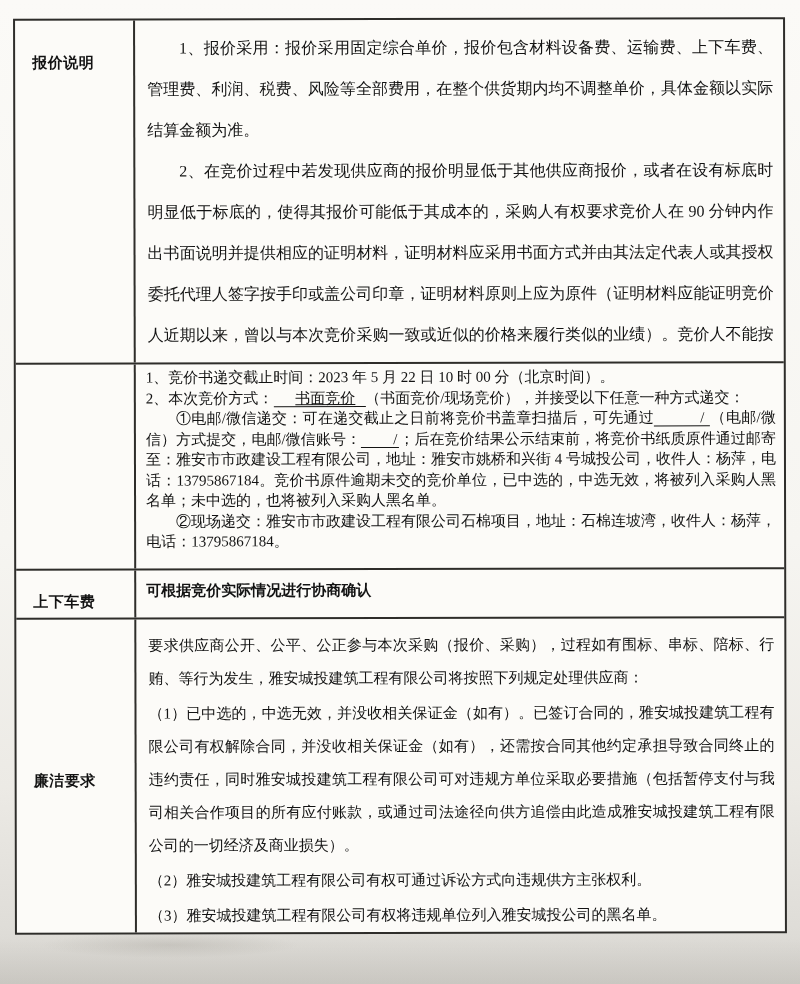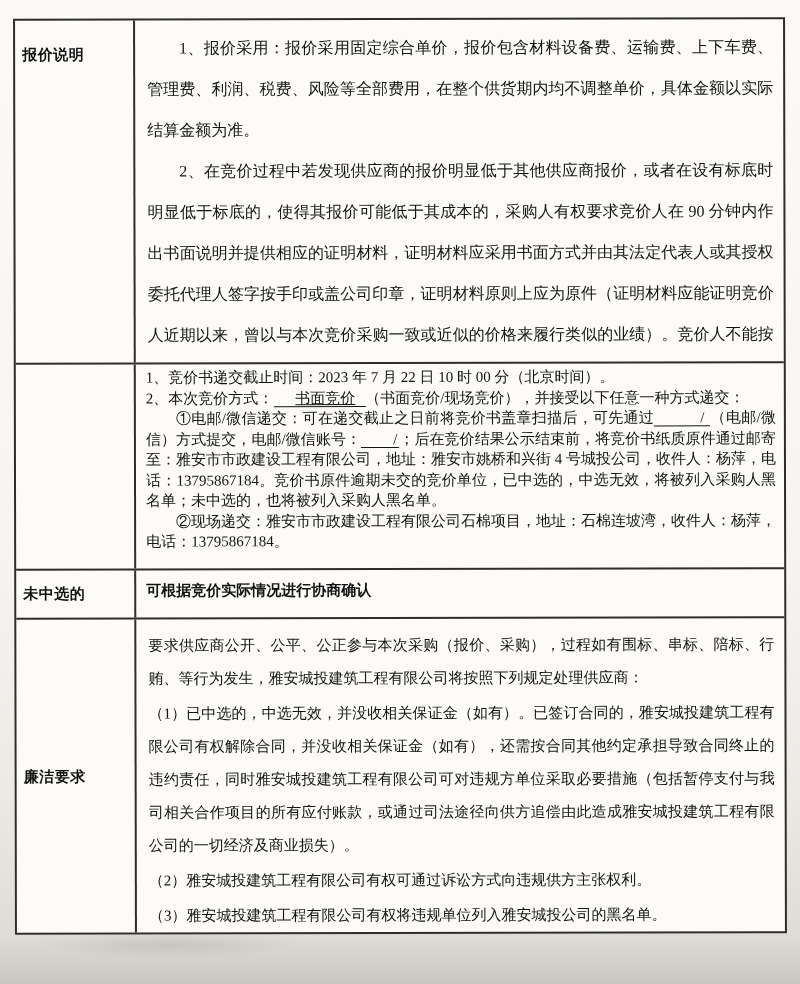--- a/index.html
+++ b/index.html
@@ -27,21 +27,21 @@
   .row-payment    { height: 49px;  }
   .row-integrity  { height: 313px; }
 
   .label-cell {
     width: 120px; flex: 0 0 120px;
     border-right: 2px solid #2e2d2a;
     font-weight: 700; font-size: 15px;
     letter-spacing: 0.5px;
   }
   .label-cell.pad-top   { padding: 24px 0 0 0; }
-  .label-cell .lbl      { display: block; padding-left: 7px; line-height: 20px; }
+  .label-cell .lbl      { display: block; padding-left: 17px; line-height: 20px; margin-top: 8px; }
   .label-cell .lbl-line { display: block; padding-left: 7px; line-height: 40px; }
   .row-submission .label-cell { padding-top: 6px; }
   .row-payment .label-cell    { padding-top: 13px; }
   .row-integrity .label-cell  { display: flex; align-items: center; justify-content: flex-start; padding: 0; }
 
   .content-cell { flex: 1 1 auto; overflow: hidden; }
 
   
   .row-quote .content-cell { padding: 7px 10px 0 12px; }
   .para-wide {
@@ -100,30 +100,30 @@
       <div class="content-cell">
         <p class="para-wide">1、报价采用：报价采用固定综合单价，报价包含材料设备费、运输费、上下车费、管理费、利润、税费、风险等全部费用，在整个供货期内均不调整单价，具体金额以实际结算金额为准。</p>
         <p class="para-wide">2、在竞价过程中若发现供应商的报价明显低于其他供应商报价，或者在设有标底时明显低于标底的，使得其报价可能低于其成本的，采购人有权要求竞价人在 90 分钟内作出书面说明并提供相应的证明材料，证明材料应采用书面方式并由其法定代表人或其授权委托代理人签字按手印或盖公司印章，证明材料原则上应为原件（证明材料应能证明竞价人近期以来，曾以与本次竞价采购一致或近似的价格来履行类似的业绩）。竞价人不能按时合理说明或者不能提供相应证明材料的，由评比小组认定该竞价人以低于成本报价竞标，其报价作无效处理，并有权将该竞价人列入雅安城投公司黑名单。</p>
       </div>
     </div>
 
     <div class="row row-submission bordered">
       <div class="label-cell">
       </div>
       <div class="content-cell">
-        <p class="tight">1、竞价书递交截止时间：2023 年 7 月 22 日 10 时 00 分（北京时间）。</p>
+        <p class="tight">1、竞价书递交截止时间：2023 年 5 月 22 日 10 时 00 分（北京时间）。</p>
         <p class="tight"><span>2、本次竞价方式：</span><span class="blank method">书面竞价</span><span>（书面竞价/现场竞价），并接受以下任意一种方式递交：</span></p>
         <p class="tight indent"><span>①电邮/微信递交：可在递交截止之日前将竞价书盖章扫描后，可先通过</span><span class="blank slash1">/</span><span>（电邮/微信）方式提交，电邮/微信账号：</span><span class="blank slash2">/</span><span>；后在竞价结果公示结束前，将竞价书纸质原件通过邮寄至：雅安市市政建设工程有限公司，地址：雅安市姚桥和兴街 4 号城投公司，收件人：杨萍，电话：13795867184。竞价书原件逾期未交的竞价单位，已中选的，中选无效，将被列入采购人黑名单；未中选的，也将被列入采购人黑名单。</span></p>
         <p class="tight indent">②现场递交：雅安市市政建设工程有限公司石棉项目，地址：石棉连坡湾，收件人：杨萍，电话：13795867184。</p>
       </div>
     </div>
 
     <div class="row row-payment bordered">
       <div class="label-cell">
-        <span class="lbl">未中选的</span>
+        <span class="lbl">上下车费</span>
       </div>
       <div class="content-cell">
         <p class="single-line">可根据竞价实际情况进行协商确认</p>
       </div>
     </div>
 
     <div class="row row-integrity">
       <div class="label-cell">
         <span class="lbl">廉洁要求</span>
       </div>

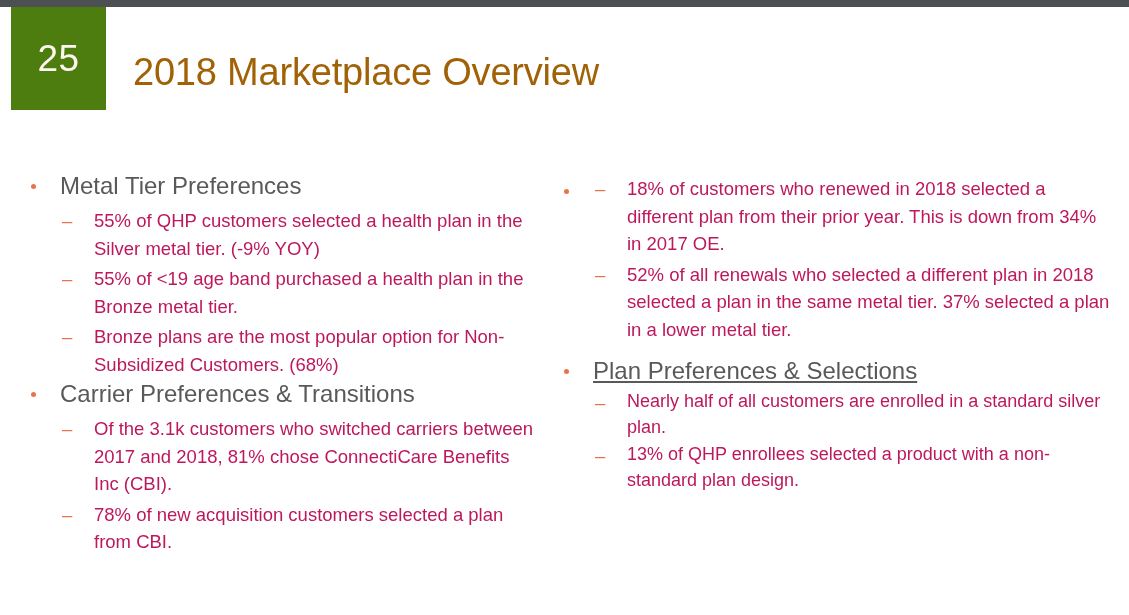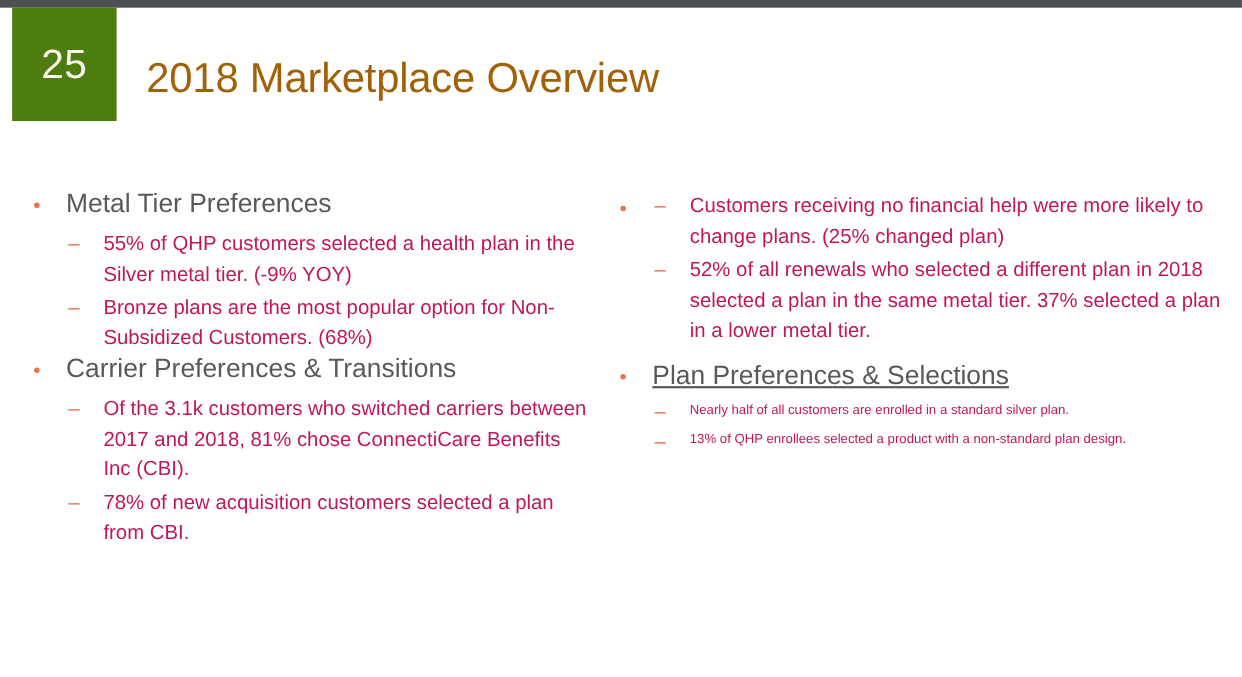--- a/index.html
+++ b/index.html
@@ -120,21 +120,21 @@
     font-size: 18.5px;
     line-height: 27.5px;
   }
   .lvl2 .dash::before { content: "\2013"; }
 
   
   .lvl2.first-sub { margin-top: 5px; }
 
   
   .tight .lvl2 {
-    font-size: 12px;
+    font-size: 18px;
     line-height: 25.5px;
     margin-top: 2px;
   }
   .tight .lvl1 { margin-top: 12px; text-decoration: underline; }
 </style>
 </head>
 <body>
 
 <div class="slide">
 
@@ -154,20 +154,24 @@
         <div class="lvl1">
           <span class="dot"></span>
           <span>Metal Tier Preferences</span>
         </div>
         <div class="lvl2 first-sub">
           <span class="dash"></span>
           <span> 55% of QHP customers selected a health plan in the Silver metal tier. (-9% YOY)</span>
         </div>
         <div class="lvl2">
           <span class="dash"></span>
+          <span>55% of &lt;19 age band purchased a health plan in the Bronze metal tier.</span>
+        </div>
+        <div class="lvl2">
+          <span class="dash"></span>
           <span>Bronze plans are the most popular option for Non-Subsidized Customers. (68%)</span>
         </div>
       </div>
 
       <div>
         <div class="lvl1">
           <span class="dot"></span>
           <span>Carrier Preferences &amp; Transitions</span>
         </div>
         <div class="lvl2 first-sub">
@@ -181,23 +185,23 @@
       </div>
 
     </div>
 
     <div class="col col-right">
 
       <div>
         <div class="lvl1">
           <span class="dot"></span>
         </div>
-        <div class="lvl2">
-          <span class="dash"></span>
-          <span>Customers receiving no financial help were more likely to change plans. (25% changed plan)</span>
+        <div class="lvl2 first-sub">
+          <span class="dash"></span>
+          <span> 18% of customers who renewed in 2018 selected a different plan from their prior year. This is down from 34% in 2017 OE.</span>
         </div>
         <div class="lvl2">
           <span class="dash"></span>
           <span>52% of all renewals who selected a different plan in 2018 selected a plan in the same metal tier. 37% selected a plan in a lower metal tier.</span>
         </div>
       </div>
 
       <div class="tight">
         <div class="lvl1">
           <span class="dot"></span>

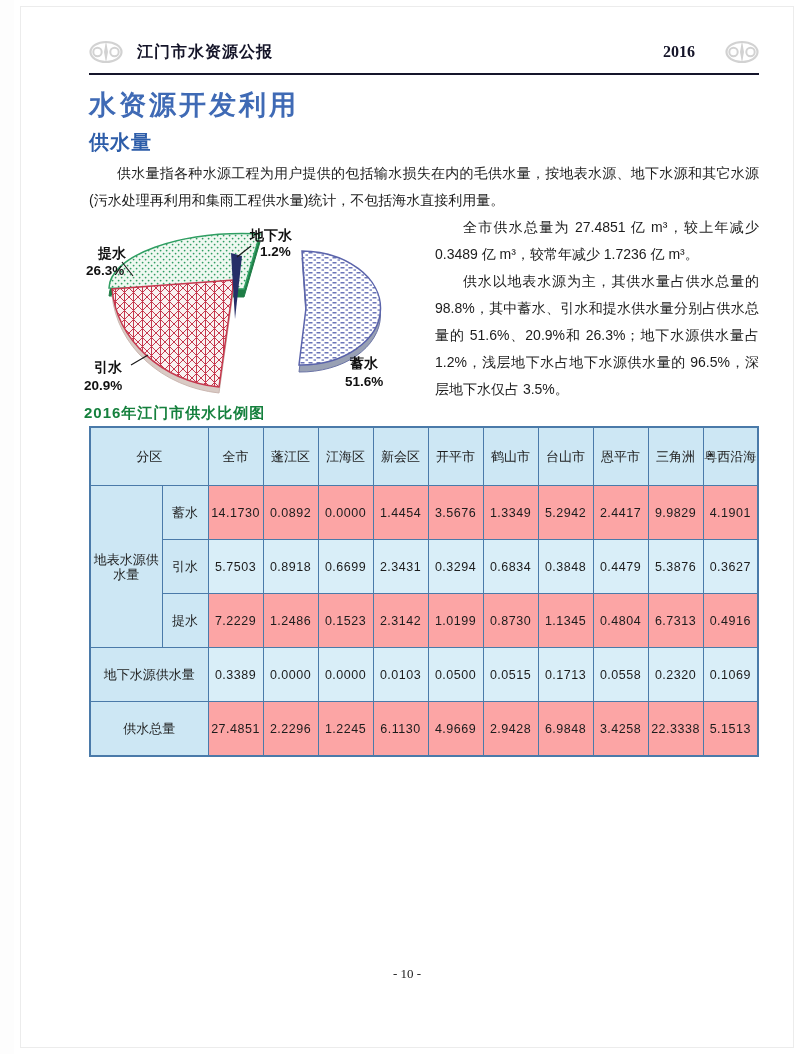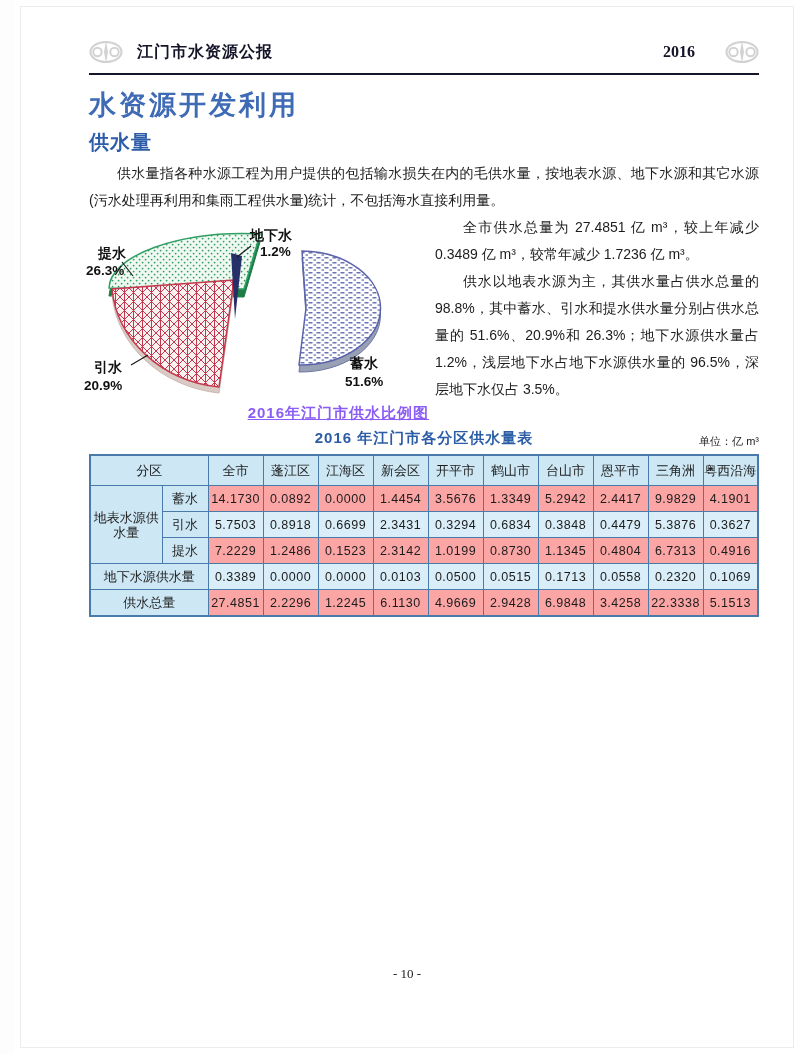--- a/index.html
+++ b/index.html
@@ -13,31 +13,31 @@
   .hd-title{font-family:"Liberation Serif",serif;font-weight:bold;font-size:16px;color:#141428;margin-left:14px;letter-spacing:1px;}
   .hd-sp{flex:1;}
   .hd-year{font-family:"Liberation Serif",serif;font-weight:bold;font-size:16px;color:#141428;margin-right:30px;}
   
   .h1{font-size:27px;color:#3f6ab5;font-weight:600;letter-spacing:3px;margin:12px 0 4px;}
   .h2{font-size:20px;color:#2d5da9;font-weight:bold;letter-spacing:1px;margin:6px 0 4px;}
   
   p.bd{font-size:14px;line-height:27px;text-align:justify;text-indent:2em;margin:0;color:#1c1c1c;}
   
   figure.pie{float:left;width:345px;margin:2px 6px 0 -5px;padding:0;}
-  figure.pie figcaption{text-align:right;font-size:15px;font-weight:bold;color:#8b5cf6;letter-spacing:1px;margin-top:2px;text-decoration:underline;}
+  figure.pie figcaption{text-align:left;font-size:15px;font-weight:bold;color:#15803d;letter-spacing:1px;margin-top:2px;}
   svg text{font-family:"Liberation Sans",sans-serif;fill:#101010;}
   .flow::after{content:"";display:block;clear:both;}
   
   .tbl-head{position:relative;margin-top:6px;height:22px;}
   .tbl-title{display:block;text-align:center;color:#2b5ca6;font-weight:bold;font-size:15px;letter-spacing:1px;}
   .tbl-unit{position:absolute;right:0;top:5px;font-size:11px;color:#222;}
   table.wst{width:670px;table-layout:fixed;border-collapse:collapse;border:2px solid #4a7aa9;margin-top:3px;}
   table.wst th,table.wst td{border:1px solid #4a7aa9;text-align:center;font-weight:normal;padding:0;height:21px;vertical-align:middle;}
   table.wst thead th{background:#cde7f4;font-size:13px;height:25px;}
-  table.wst th.lab{background:#cde7f4;font-size:13px;line-height:15px;padding:2px 2px;}
+  table.wst th.lab{background:#cde7f4;font-size:13px;line-height:15px;padding:16px 2px;}
   table.wst td{font-size:12.5px;letter-spacing:0.5px;}
   tr.re td{background:#fca5a5;}
   tr.ro td{background:#d9eef8;}
   
   .footer{position:absolute;top:966px;left:0;width:100%;text-align:center;font-family:"Liberation Serif",serif;font-size:13px;color:#222;}
 </style>
 </head>
 <body>
 
 <div class="page">
@@ -115,24 +115,20 @@
           <text x="266" y="152" font-size="14" font-weight="600">蓄水</text>
           <text x="261" y="170" font-size="13.5" font-weight="600">51.6%</text>
         </svg>
         <figcaption>2016年江门市供水比例图</figcaption>
       </figure>
 
       <p class="bd">全市供水总量为 27.4851 亿 m³，较上年减少 0.3489 亿 m³，较常年减少 1.7236 亿 m³。</p>
       <p class="bd">供水以地表水源为主，其供水量占供水总量的 98.8%，其中蓄水、引水和提水供水量分别占供水总量的 51.6%、20.9%和 26.3%；地下水源供水量占 1.2%，浅层地下水占地下水源供水量的 96.5%，深层地下水仅占 3.5%。</p>
     </div>
 
-    <div class="tbl-head">
-      <span class="tbl-title">2016 年江门市各分区供水量表</span>
-      <span class="tbl-unit">单位：亿 m³</span>
-    </div>
 
     <table class="wst">
       <colgroup>
         <col style="width:72px">
           <col style="width:46px">
         <col>
           <col>
           <col>
           <col>
           <col>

************

**Exercise details:** Find every line above that contains the word "width", and return each one.

**Output for this task:**
     width: 120px; flex: 0 0 120px;
   figure.pie{float:left;width:345px;margin:2px 6px 0 -5px;padding:0;}
   table.wst{width:670px;table-layout:fixed;border-collapse:collapse;border:2px solid #4a7aa9;margin-top:3px;}
   .footer{position:absolute;top:966px;left:0;width:100%;text-align:center;font-family:"Liberation Serif",serif;font-size:13px;color:#222;}
         <col style="width:72px">
           <col style="width:46px">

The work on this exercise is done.